This discussion has been locked.
You can no longer post new replies to this discussion. If you have a question you can start a new discussion

Given up (temporarily) on Sophos for Mac

For reasons that I won't go into, I have been using Sophos on Macintosh 10.7 Lion for rather longer than most people, and have had no problems. Following the latest update, I found that I had frequent frequent crashes with fairly banal applications used one at a time, Safari, Microsoft Office Outlook, Console, Terminal, with frozen screen, no access to menus, and the only way of shutting down being to hold down the power button.  I noticed, when Activity Monitor was working, that Sophos was typically using  around 78% of the CPU for things like updating, then failing to return the memory, resulting in up to 3.4GB of my total 4GB being in the blue "Inactive" area (as opposed to "Free").  Deleting Sophos resolved the difficulties, and current memory use is typically half of the total. I tried reinstalling, and the first crash came within minutes.  I like Sophos, and have a "paid for" version running on my Windows virtual machine, but will not be using it on the Mac side until I have evaluated a future update.

    Pity! 

:1003703


This thread was automatically locked due to age.
  • Me too. I uninstalled using the provided Remove program.

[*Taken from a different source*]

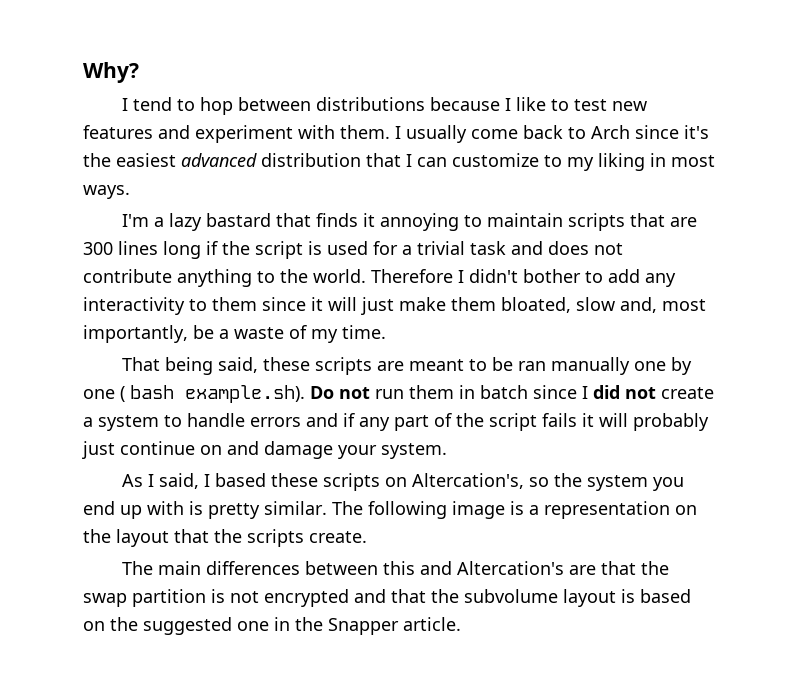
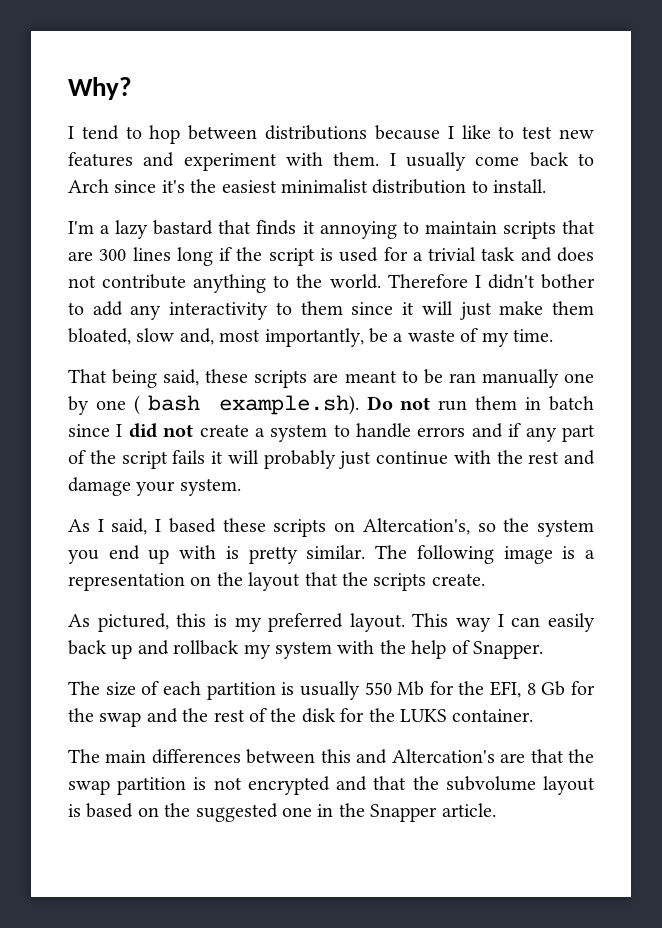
[181,153,715,171] [83,185,130,199] advanced distribution that I can customize to my liking in most ways. -> [281,179,547,194] minimalist distribution to install.
[200,445,222,455] on -> [453,450,560,464] with the rest
(367, 537) none -> [68,613,595,632] [68,640,543,659] [68,681,596,700] [68,708,534,727] // As pictured, this is my preferred layout. This way I can easily back up and rollback my system with the help of Snapper. // The size of each partition is usually 550 Mb for the EFI, 8 Gb for the swap and the rest of the disk for the LUKS container.

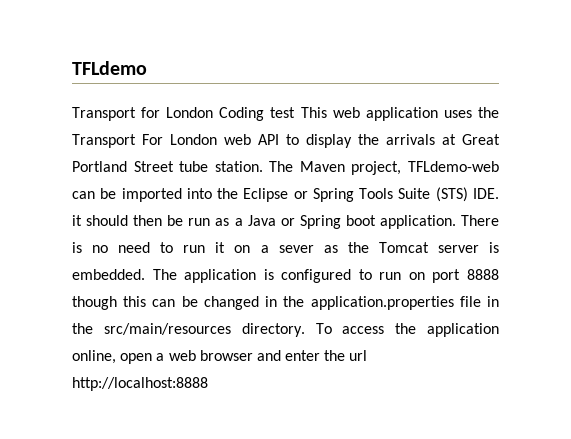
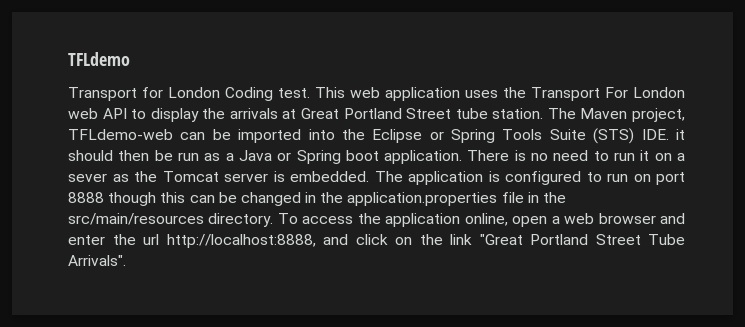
[270,107,296,118] test -> [278,88,310,98] test.
[72,377,208,391] http://localhost:8888 -> [166,234,685,248] [68,255,126,266] http://localhost:8888, and click on the link "Great Portland Street Tube Arrivals".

    However, I noticed that when I right-click on a file, I still see "Scan Now with Sophos Anti-Virus" as an option. If I choose that, the Finder locks up and needs to be relaunched.

    Any idea how to get rid of the menu option?

    :1003729
  • Does the menu item still exist after you've relaunched the Finder?  The finder doesn't update this list until after the first relaunch.  If the item is still there, check for /Library/Contextual Menu Items/Sophos Anti-Virus.plugin .  This is supposed to be removed by the uninstaller, but if it isn't, this is what loads the menu.

    :1003735
  • Hi Andrew,

    Thanks for the help.

    The menu item still exists after relaunching Finder.

    There's nothing in /Library/Contextual Menu Items/ at all (user or top-level), which is a bit strange because I know have other contextual menu item plugins.

    Thanks,

    Andro

    :1003737
  • If a logout/reboot doesn't clear the issue, you may have to clear the finder cache.  Since the path I posted is where the bundle is located that the Finder loads, it has to still be cached somewhere.

    :1003739
  • There are two places where contextual menu plugins are loaded from.

    One is:  /Library/Contextual Menu Items/ 

    the other is: /Users/<username>/Library/Contextual Menu Items/

    The difference being the first is global (for all users) the second is just for that specific user. Sophos installs itself in the global one, but please make sure you check both places and that you're not confusing teh User one with the global one.

    :1003741
  • JohnW-can you share the hardware specs on your machine?  Also, were you using a clean install of Lion or were you using something built upon Developer Builds?

    Important questions as I consider Sophos.

    :1003765
  • Sorry it has taken me so long to reply.

        The earliest iMac that can run Lion: "late 2006" 5.1 Intel Core 2 Duo, 2GHz processor, 4GB memory (though it can only use about 3.2GB), currently (since this morning) running Lion 10.7.1.  Lion was installed as part of an erase and reinstall.  For reasons that I won't go into, I had been using Sophos with Lion without problems for some months, but the last Sophos update made things stop working.  I do not doubt that all will be well with a future version of the program. At some point, I may even give the current version a try with 10.7.1.

    :1003787
  • Me too. It generally locks up during a time machine back up. Sophos really needs to fix this I may have to go back to Clam.

    :1004045
  • JohnW don't bother I have 10.7.1 and it still crashes I have no issue if  I turn off the realtime scanner.  Sent my logs to Apple and they are looking into it. 

    :1004047
  • Does it still crash if you turn on the on-access scanner but turn off scanning inside archives and compressed files?  How about if you exclude some folders (test excluding your Users folder, System folder, etc. to narrow down the culprit)?